Light pierced through his eyelids. Soft light, maybe moonlight. His back rested on bare ground. Forest ground, with a few little rocks but mostly tall grass. His head was on a smoother surface, though, like folded cloth. Something was tickling his cheeks.

Saevel groggily opened his eyes. Mylena was on her knees right next to him, his head resting on her lap. Her flowing red hair was tickling his face. She looked concerned. "Why am I..." Saevel started, weakly.

Mylena jerked back, more out of embarrassment than fear, unwittingly letting his head fall on the rough ground in the process.

"Ow!" he complained, before continuing, trying to raise himself on an elbow. "Why am I still alive?" he repeated.

"You have some fight in you,” she offered, "and you’re lucky. I drained what minor curative magic I had to keep you alive".

There was a long silence. Saevel observed the renegade sword dancer.
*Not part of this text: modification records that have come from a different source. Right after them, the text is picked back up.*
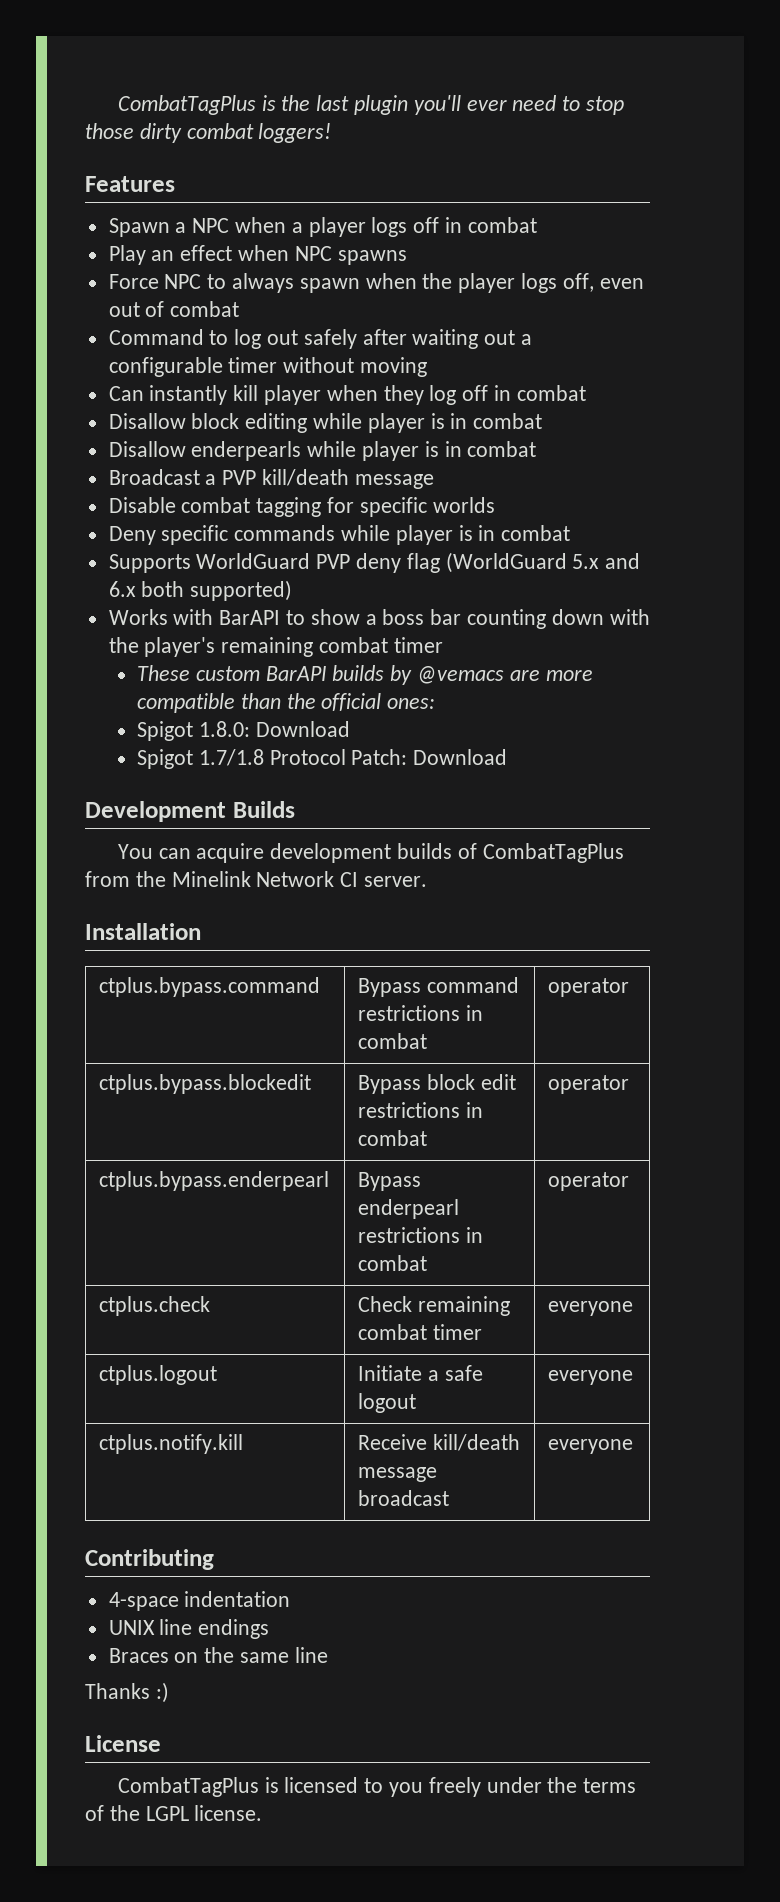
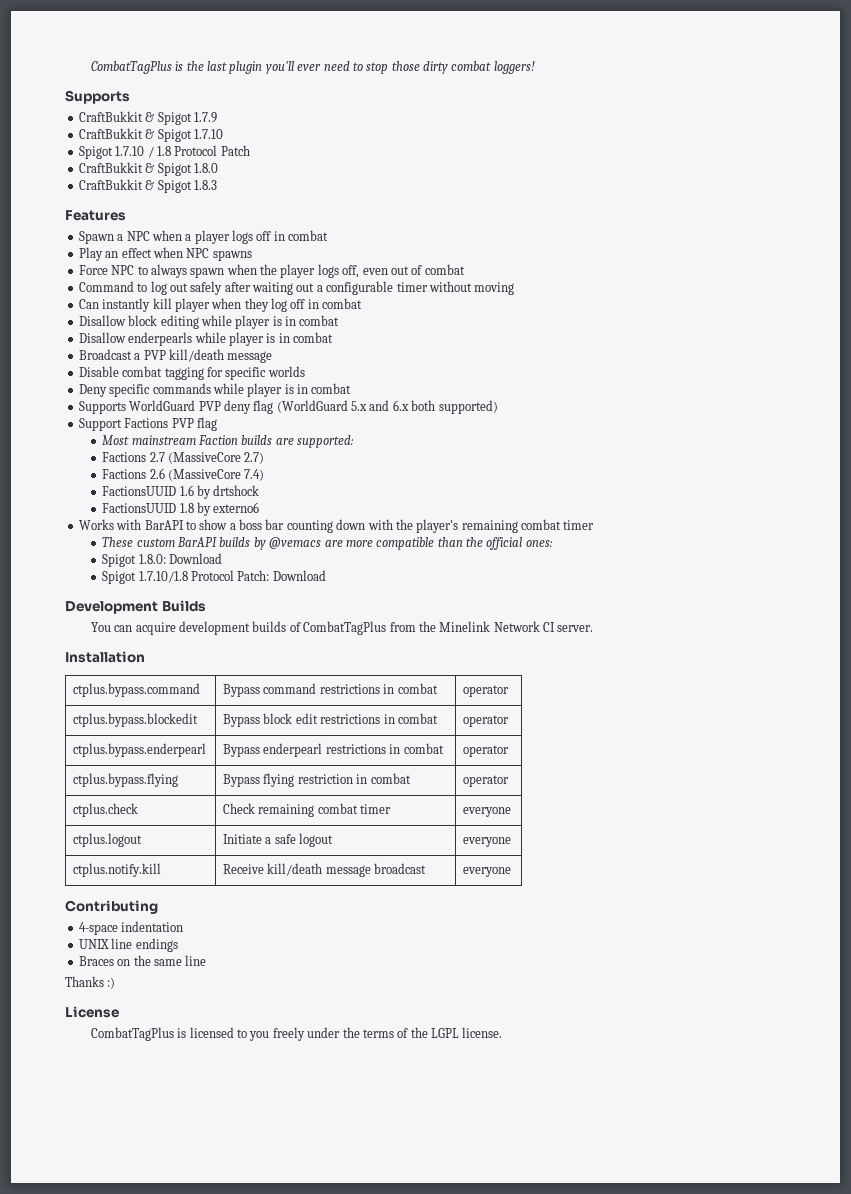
(332, 133) none -> [65,90,130,104] [78,111,217,125] [78,128,223,142] [78,145,250,159] [78,162,218,176] [78,179,217,193] // Supports // CraftBukkit & Spigot 1.7.9 // CraftBukkit & Spigot 1.7.10 // Spigot 1.7.10 / 1.8 Protocol Patch // CraftBukkit & Spigot 1.8.0 // CraftBukkit & Spigot 1.8.3
(293, 590) none -> [78,417,217,431] [102,435,355,448] [102,452,265,464] [102,468,265,481] [102,485,260,499] [102,502,260,516] // Support Factions PVP flag // Most mainstream Faction builds are supported: // Factions 2.7 (MassiveCore 2.7) // Factions 2.6 (MassiveCore 7.4) // FactionsUUID 1.6 by drtshock // FactionsUUID 1.8 by externo6
[198,749,264,766] 1.7/1.8 -> [138,571,188,583] 1.7.10/1.8
(630, 1181) none -> [73,773,179,787] [223,773,411,787] [463,775,510,787] // ctplus.bypass.flying | Bypass flying restriction in combat | operator

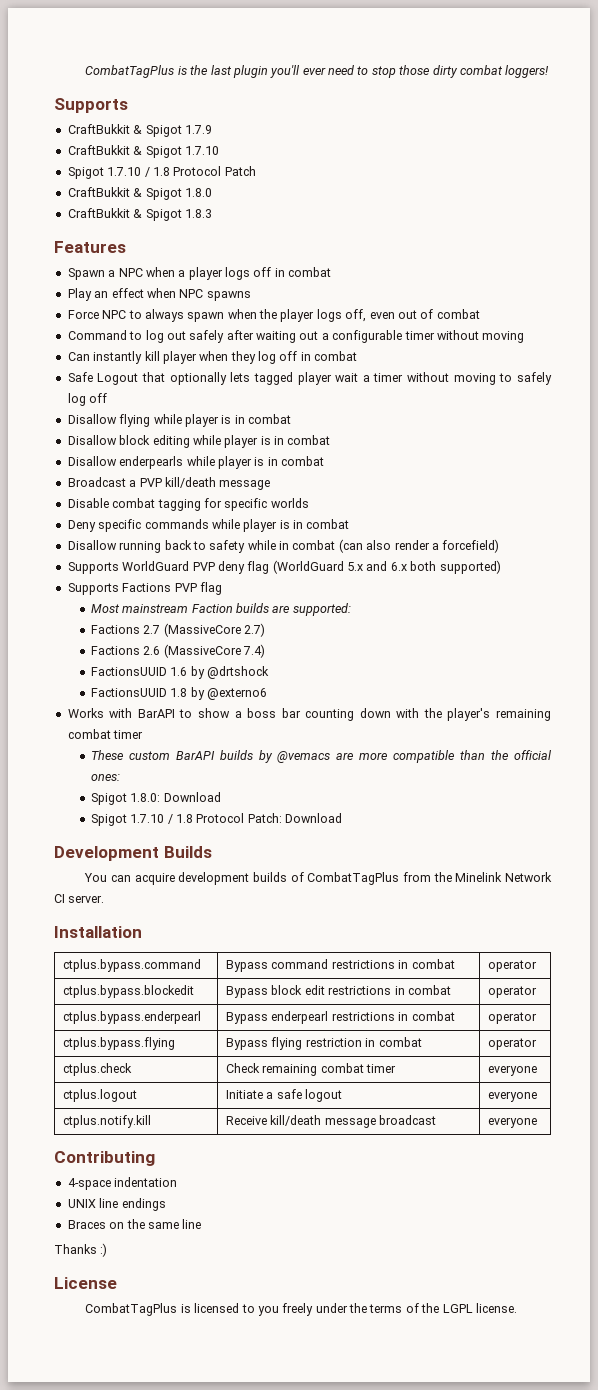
(363, 303) none -> [67,372,552,385] [67,393,108,406] [67,414,291,427] // Safe Logout that optionally lets tagged player wait a timer without moving to safely log off // Disallow flying while player is in combat
(352, 388) none -> [67,539,500,553] // Disallow running back to safety while in combat (can also render a forcefield)
[78,418,122,431] Support -> [67,583,119,595] Supports
[213,485,260,496] drtshock -> [206,666,269,679] @drtshock
[213,502,260,513] externo6 -> [206,688,267,700] @externo6
[138,571,188,583] 1.7.10/1.8 -> [130,814,193,824] 1.7.10 / 1.8

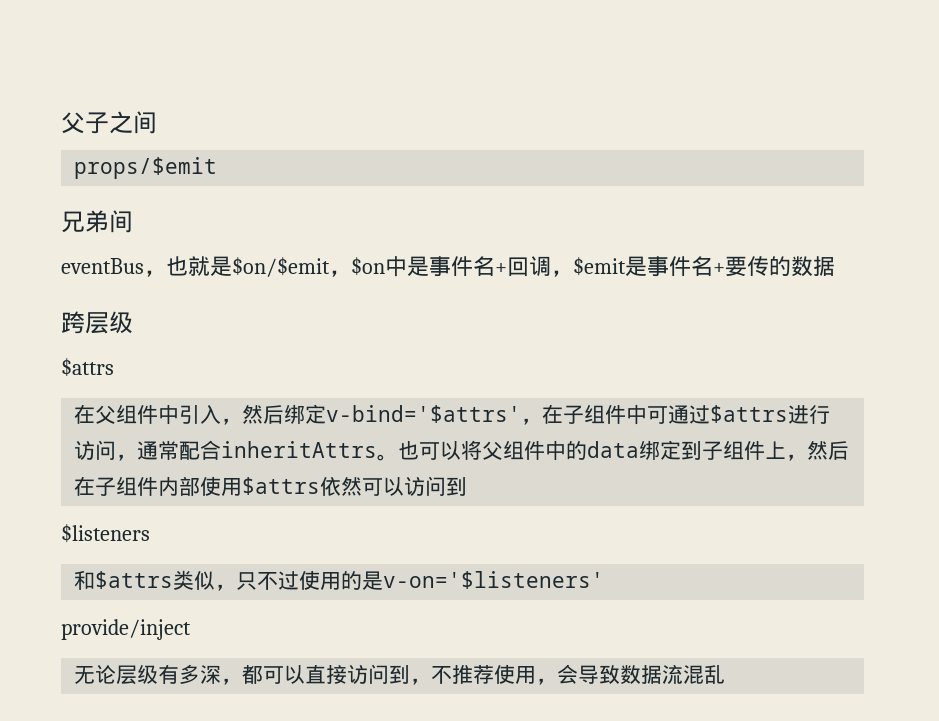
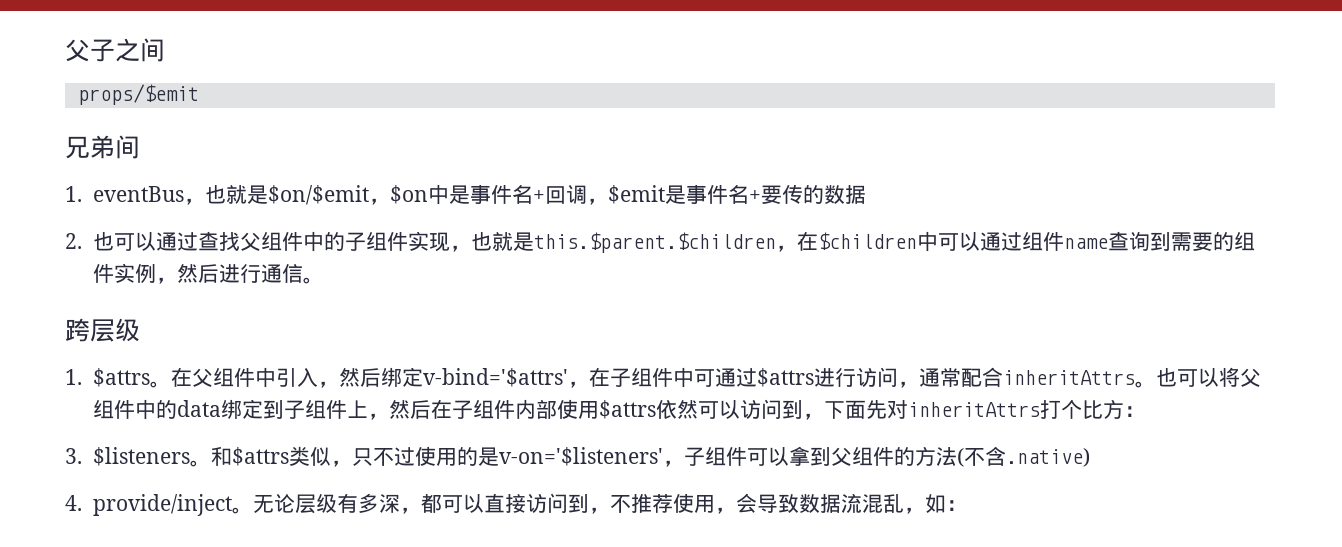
(133, 221) none -> [65,186,82,202] 1.
(835, 266) none -> [65,231,1255,253] [92,263,324,284] // 2.也可以通过查找父组件中的子组件实现，也就是this.$parent.$children，在$children中可以通过组件name查询到需要的组件实例，然后进行通信。
[61,358,114,377] $attrs // -> [65,368,171,388] 1. $attrs。
(468, 486) // -> [802,399,1145,420] [65,448,82,464] ，下面先对inheritAttrs打个比方： // 3.
(150, 533) // -> [189,460,211,467] 。
(605, 580) // -> [662,446,1090,467] [65,495,82,511] ，子组件可以拿到父组件的方法(不含.native) // 4.
(191, 629) // -> [231,507,253,514] 。
(726, 674) none -> [903,494,967,514] ，如：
She was now fully clad, and the moonlight seemed to enhance her beauty to an enthralling degree.

"Why did you kill Aramil?" he finally asked, breaking the silence and forcing himself to sit against a tree.

There was again a long silence. Mylena stared into the night.

"I will tell you the story of Amaryllis, the banshee of the Lost Woods..." Mylena began.

"Never heard of her" Saevel countered, anxious to get to the point.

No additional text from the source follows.